# monologue: the latest version



## fantasy girl (Jun 1, 2009)

this is the origonal monologue i posted last week. i have posted it here to so those of you that didn't read it can see the improvement. the latest version is below
-------------------------


monologue

Woman sits center stage on a Daybed in the bedroom
she is holding a teddy-bear with a box of chocolates next to her​
Some people say “he's the love of my life” or “I can't live without him” but they are just exaggerating. I said those things when I was their age but it's not true. When it happened, yes I was upset, and yes I was angry but I learned to live with my feelings and got on with my life.

It was a beautiful sunny day when it happened. We had just got up and we were getting ready to go to the beach. “Tabby,” he called, “ where are you?” at that point I was I the garden, picking some lettuce for the salad we were taking with us. “I'm in the garden dear, wont be a minuet” I replied. 

Shortly after, we left for the beach, as I said, it was a beautiful day, the sun was high and there wasn't a cloud in the sky. It was a scenic drive, going past fields, forests, and stables; then in-front of us there was a perfect horizon, a crystal blue sea with the odd dolphin jumping out of the water. I thought we were in paradise.

As we got closer to the sea the smell of salt water made me rather thirsty 
so we stopped off to get a drink and a bite to eat at the local café before taking a long walk across the promenade. While walking, somehow we started talking about life, and who was getting what in our wills. I was so surprised when he brought this subject up as he refused to talk about it any other time, it was odd.

On our walk we found a small semi-closed off part of beach, the sand was golden-brown and felt warm under our feet. It slipped through our toes like a snake, there was not a child in sight and all we could here was the peaceful sound of the waves crashing on the shore line.

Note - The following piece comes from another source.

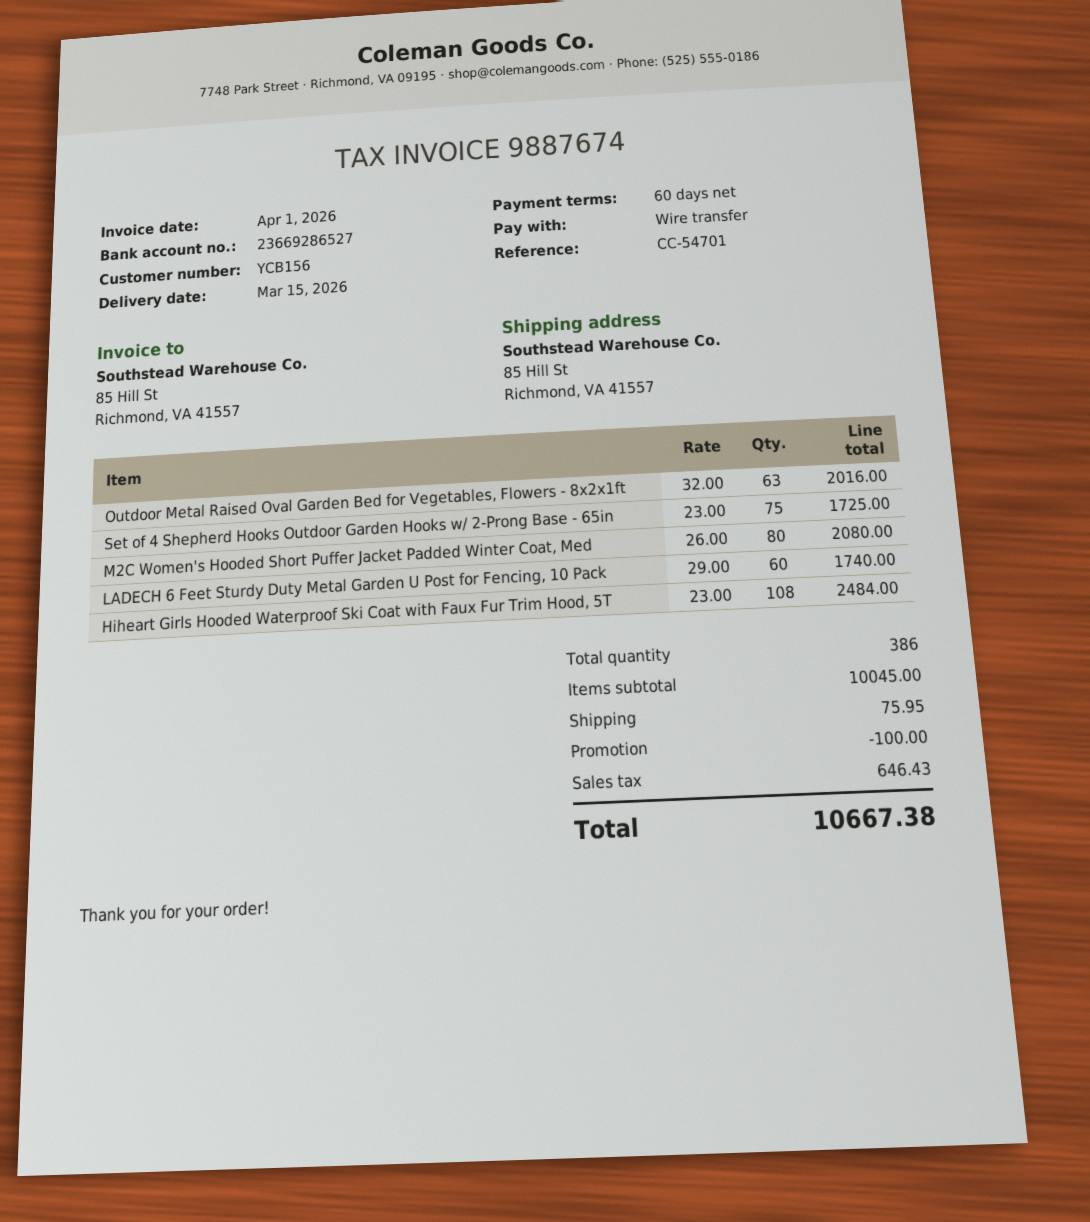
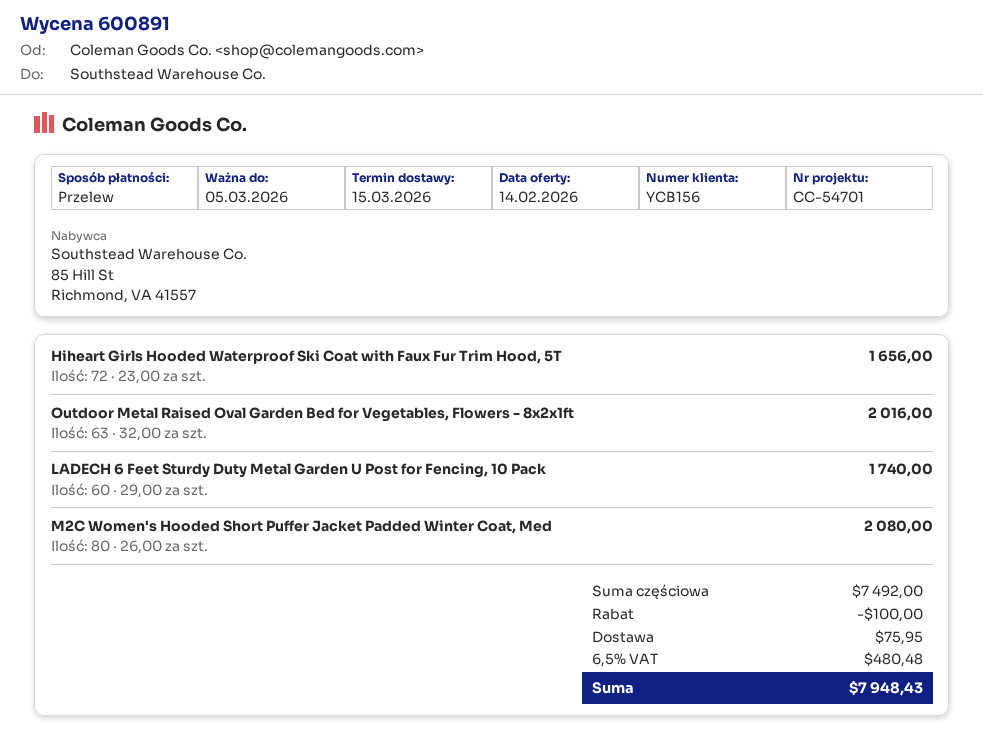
Set of 4 Shepherd Hooks Outdoor Garden Hooks w/ 2-Prong Base - 65in: 75 x 23.00 = 1725.00 -> none
Hiheart Girls Hooded Waterproof Ski Coat with Faux Fur Trim Hood, 5T: 108 x 23.00 = 2484.00 -> 72 x 23.00 = 1656.00
subtotal: 10045.00 -> 7492.00
tax: 646.43 -> 480.48
total: 10667.38 -> 7948.43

We sat down with our salads and sandwiches on our laps and started eating. Soon after, John (that was his name) fell asleep so I got my book out and started reading. I cant for the life of me remember what the book was called but it was about a tomboy that lives with her sisters and longs to be a writer. I believe it was by Louisa May Alcott, little women, thats what it was. 

While I was reading I felt the wind pick up so I looked at the sky and saw a big black cloud rolling in, I woke up John and we walked back to the car. The drive back wasn't so scenic, the wind was blowing and it had started raining rather heavily. Then ahead, we saw a man, loose control of his car. He was swerving all over the place, we tried to avoid him but our fate was sealed, then, crash, he hit us. 

John and I were both knocked unconscious but I was told a witness phoned an ambulance. When in the hospital, I was treated for minor cuts and bruises, then taken into the family room. I new this meant bad news, I had seen it on television. But I didn't say anything. I was in there for about an hour before I had the strength to ask where John was. They said he had been taken into theater as he had a shard of metal in his side, but they could fix it, but no matter how much the nurses reassured me, I knew he wasn't going to make it. 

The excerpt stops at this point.